S‘il est traditionnellement admis que l’épidémie d’obésité s’explique par l’alimentation plus dense en énergie et la diminution de l’activité physique, il semble que d’autres facteurs existent incluant des facteurs génétiques ainsi que certaines caractéristiques du milieu de développent intra-utérin. Le DG est une cause fréquente de modification de ce milieu intra-utérin et pourrait expliquer des modifications épigénétiques. Dans des modèles de souris, la descendance de souris ayant eu un DG montre une altération du profil de méthylation dans le pancréas, concomitant d’une dyslipidémie, d’une insulinorésistance et d’une intolérance au glucose [2]. Les résultats de Kaseva et al. suggèrent que le DG et le surpoids/obésité préconceptionnels pourraient avoir des effets distincts sur la santé de la descendance. Les forces de ce travail sont le nombre de patients inclus et la durée de suivi. Par contre, il s’agit d’une population quasi exclusivement finlandaise ne permettant pas d’extrapoler ces résultats à d’autres populations. Depuis ce travail, le diagnostic de DG a changé, de même que sa prise en charge. De ce fait, le groupe DDG pourrait représenter ici un groupe plus sévère que le groupe de descendants de DG actuel. Quoi qu’il en soit, les descendants de mères ayant eu un DG semblent avoir un profil cardiométabolique plus à risque pour leur vie future, tandis que les descendants de mères en surpoids/obèses ont surtout un profil métabolique plus sévère à l’âge d’adultes jeunes, qui semble principalement lié à leur poids.

 

Références

[1] Baterson P et al. Developmental plasticity and human health. Nature 2004;430:419-421.
 
[2] Zhu Z et al. Gestational diabetes mellitus alters DNA methylation profiles in pancreas of the offspring mice. J Diabetes Complications 2019;33:15-22.
 
[3] Vääräsmäki M et al. Adolescent manifestations of metabolic syndrome among children born to women with gestational diabetes in a general-population birth cohort. Am J Epidemiol. 2009;169:1209-15.
 
[4] Clausen TD et al.
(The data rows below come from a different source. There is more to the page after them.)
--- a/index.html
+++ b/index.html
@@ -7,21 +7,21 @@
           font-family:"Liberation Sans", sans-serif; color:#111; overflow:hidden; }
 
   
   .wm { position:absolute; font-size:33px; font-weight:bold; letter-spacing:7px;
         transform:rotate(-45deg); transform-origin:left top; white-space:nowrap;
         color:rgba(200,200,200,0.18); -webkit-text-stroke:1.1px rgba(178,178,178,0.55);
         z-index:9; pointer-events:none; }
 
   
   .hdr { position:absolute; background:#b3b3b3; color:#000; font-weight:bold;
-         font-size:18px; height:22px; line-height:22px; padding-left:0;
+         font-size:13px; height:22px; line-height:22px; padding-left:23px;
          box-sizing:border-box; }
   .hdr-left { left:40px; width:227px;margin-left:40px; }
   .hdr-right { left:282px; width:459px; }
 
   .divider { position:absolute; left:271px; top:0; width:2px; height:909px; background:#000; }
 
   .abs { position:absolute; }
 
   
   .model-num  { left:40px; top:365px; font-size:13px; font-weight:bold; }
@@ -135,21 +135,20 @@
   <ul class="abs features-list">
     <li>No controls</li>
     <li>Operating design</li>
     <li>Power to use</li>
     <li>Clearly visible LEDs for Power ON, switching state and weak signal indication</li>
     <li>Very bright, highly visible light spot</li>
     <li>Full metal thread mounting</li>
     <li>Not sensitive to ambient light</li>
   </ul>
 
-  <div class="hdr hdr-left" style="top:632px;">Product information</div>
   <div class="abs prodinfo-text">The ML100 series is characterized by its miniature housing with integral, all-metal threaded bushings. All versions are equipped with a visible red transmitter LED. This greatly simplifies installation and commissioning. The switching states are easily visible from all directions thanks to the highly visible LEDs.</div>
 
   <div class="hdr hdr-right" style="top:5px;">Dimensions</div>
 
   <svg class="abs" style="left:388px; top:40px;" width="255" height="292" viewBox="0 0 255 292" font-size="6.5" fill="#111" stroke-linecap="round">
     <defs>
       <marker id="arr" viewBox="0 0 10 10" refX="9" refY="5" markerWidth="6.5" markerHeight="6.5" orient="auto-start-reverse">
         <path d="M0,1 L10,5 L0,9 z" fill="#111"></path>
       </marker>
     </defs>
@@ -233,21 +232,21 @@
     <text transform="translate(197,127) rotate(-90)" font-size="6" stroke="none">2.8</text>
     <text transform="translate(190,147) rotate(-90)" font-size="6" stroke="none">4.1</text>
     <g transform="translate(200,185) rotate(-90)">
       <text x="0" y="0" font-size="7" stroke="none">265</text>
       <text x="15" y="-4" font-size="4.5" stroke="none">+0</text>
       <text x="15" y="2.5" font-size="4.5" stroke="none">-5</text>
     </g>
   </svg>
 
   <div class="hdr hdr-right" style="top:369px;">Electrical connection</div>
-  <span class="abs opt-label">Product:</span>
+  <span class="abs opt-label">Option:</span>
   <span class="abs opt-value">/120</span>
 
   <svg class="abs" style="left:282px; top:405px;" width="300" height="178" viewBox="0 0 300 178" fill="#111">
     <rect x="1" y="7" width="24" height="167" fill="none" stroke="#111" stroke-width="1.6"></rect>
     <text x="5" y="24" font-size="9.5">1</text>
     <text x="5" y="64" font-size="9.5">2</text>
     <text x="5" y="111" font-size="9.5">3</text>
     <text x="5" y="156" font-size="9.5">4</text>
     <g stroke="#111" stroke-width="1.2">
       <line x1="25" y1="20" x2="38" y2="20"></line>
Overweight and the metabolic syndrome in adult offspring of women with diet-treated gestational diabetes mellitus or type 1 diabetes. J Clin Endocrinol Metab 2009;94:2464-2470.
 
[5] Nicholas LM et al. The early origins of obesity and insulin resistance: timing, programming and mechanisms. Int J Obes 2016;40:229-238.
 
[6] Starling AP et al. Associations of maternal BMI and gestational weight gain with neonatal adiposity in the Healthy Start study. Am J Clin Nutr 2015;101:302-309.
 
[7] Eriksson JG et al. Maternal weight in pregnancy and offspring body composition in late adulthood: findings from the Helsinki Birth Cohort Study (HBCS). Ann Med 2015;47:94-99.
 
[8] Wolke D et al. An epidemiologic longitudinal study of sleeping problems and feeding experience of preterm and term children in southern Finland: comparison with a southern German population sample. J Pediatr 1998;133:224–231.
 
[9] Kaseva N et al. Prepregnancy overweight or obesity and gestational diabetes as predictors of body composition in offspring twenty years later: evidence from two birth cohort studie. Int J Obes 2018;42:872–879.